The researchers next wanted to see if the same effect could be achieved in living blood vessels. They used a fluorescent dye to observe the blood vessels in the eyes of normal mice and mice genetically engineered to mimic human macular degeneration. In the healthy mice, the researchers observed glowing blood vessels with crisp edges and very little fluorescence outside of the vessel. However, in the mice with macular degeneration, glowing liquids passed through the blood vessels, blurring the barrier between blood vessels and the surrounding tissues.

The researchers treated the engineered mice with leaky blood vessels, like those seen in macular degeneration, with injections of the AXT107 peptide into the animals’ eyes. After four days, the researchers found that in mice treated with AXT107, about half as much of the fluorescent dye leaked from their vessels as in animals that received saline injections containing no drug. These results, say researchers, show that the AXT107 drug was able to seal up leaking vessels and prevent vision-blocking fluids from permeating into the surrounding tissue.

Popel says previous studies of AXT107 in animal models showed the drug lasted longer than current treatments by forming a small clear gel of slow-releasing drug in the eye. If proved effective in humans, patients might need only one or two injections to the eye per year, instead of the monthly injections that are the current standard of care.

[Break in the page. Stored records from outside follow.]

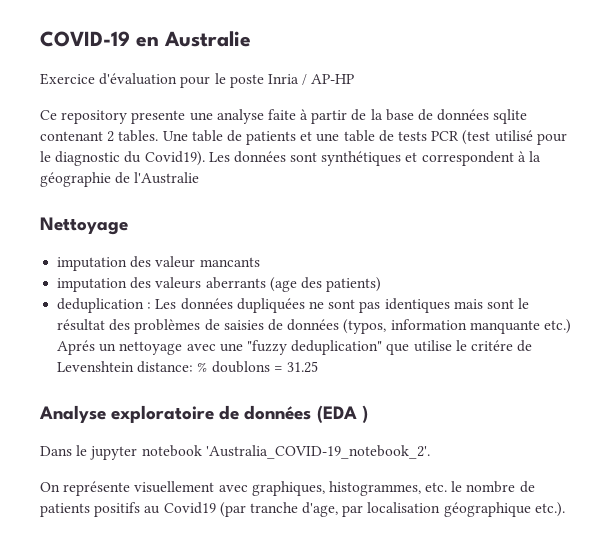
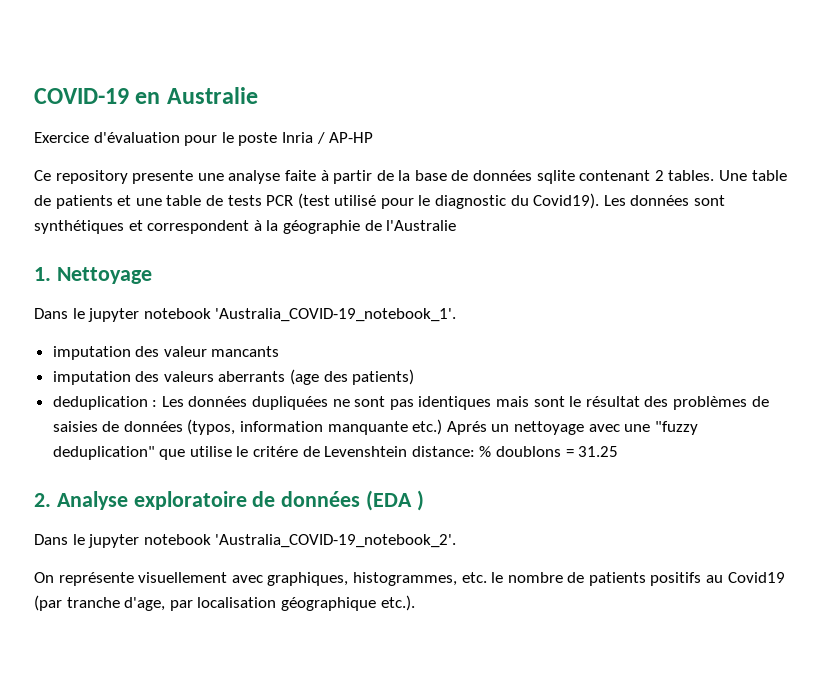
(200, 178) none -> [34,267,51,281] 1.
(128, 226) none -> [34,308,457,322] // Dans le jupyter notebook 'Australia_COVID-19_notebook_1'.
(318, 367) none -> [34,493,51,507] 2.

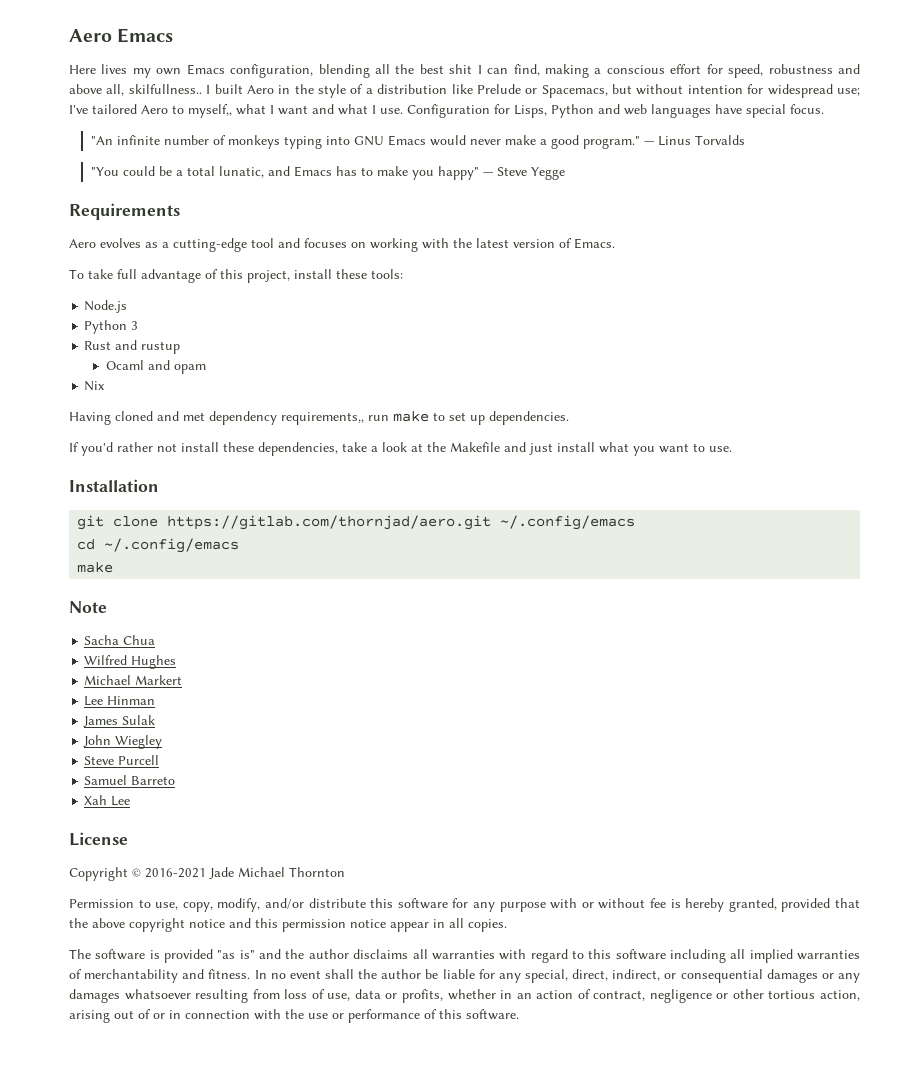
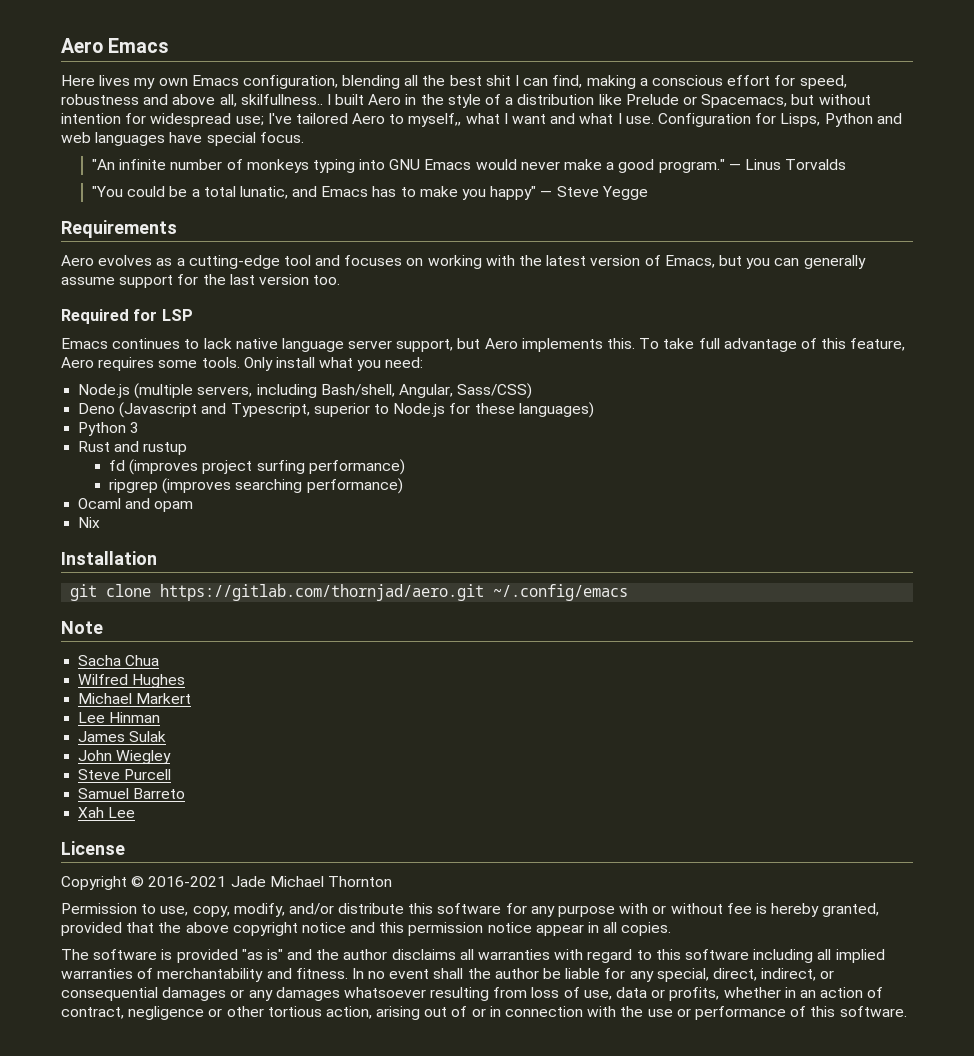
[574,238,615,249] Emacs. // -> [664,255,866,269] [61,274,341,288] [61,309,193,324] [61,338,636,352] Emacs, but you can generally assume support for the last version too. // Required for LSP // Emacs continues to lack native language server support, but Aero implements this.
[247,269,403,283] [84,300,128,313] project, install these tools: // Node.js -> [850,338,906,351] [61,357,424,371] [78,383,533,399] [78,402,594,418] feature, Aero requires some tools. Only install what you need: // Node.js (multiple servers, including Bash/shell, Angular, Sass/CSS) // Deno (Javascript and Typescript, superior to Node.js for these languages)
[106,360,207,374] [84,381,106,391] [69,411,569,425] [69,442,732,456] Ocaml and opam // Nix // Having cloned and met dependency requirements,, run make to set up dependencies. // If you'd rather not install these dependencies, take a look at the Makefile and just install what you want to use. -> [109,459,405,475] [109,478,403,494] [78,498,194,512] [78,517,101,528] fd (improves project surfing performance) // ripgrep (improves searching performance) // Ocaml and opam // Nix
[77,538,240,553] [77,562,114,573] // cd ~/.config/emacs // make -> (629, 592) none

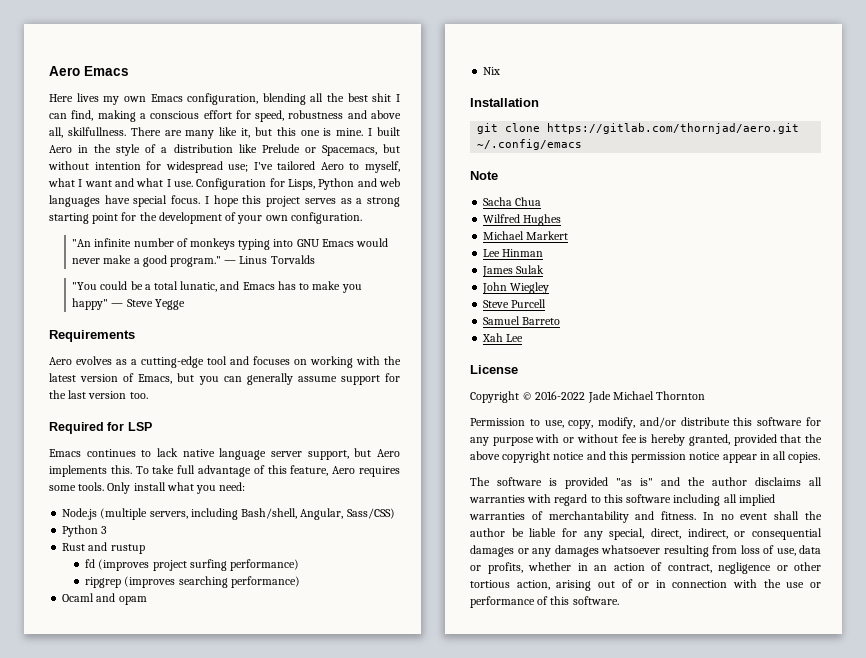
[240,94,323,105] skilfullness.. -> [67,127,364,139] skilfullness. There are many like it, but this one is mine.
[408,113,462,127] myself,, -> [364,161,400,173] myself,
(304, 137) none -> [204,195,400,207] [49,212,362,224] I hope this project serves as a strong starting point for the development of your own configuration.
[78,402,594,418] // Deno (Javascript and Typescript, superior to Node.js for these languages) -> (395, 513) none
[148,876,227,887] 2016-2021 -> [535,391,586,400] 2016-2022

Popel says AXT107 provides a new therapeutic approach that targets two clinically validated pathways for retina diseases while the anti-VEGF agents only target one aspect of the disease. “In addition to potentially improving the response for patients, the longer duration of AXT107 may allow for less frequent dosing, thus reducing the treatment burden for patients,” says Popel.

The researchers say they plan to test the AXT107 peptide for safety and efficacy in clinical trials of people with diabetic macular edema next year.

Other researchers involved in this study include Adam Mirando, Jikui Shen, Raquel Lima e Silva, Zenny Chu, Nicholas Sass, Valeria Lorenc, Peter Campochiaro, Jordan Green and Niranjan Pandey of the Johns Hopkins University School of Medicine and AsclepiX Therapeutics.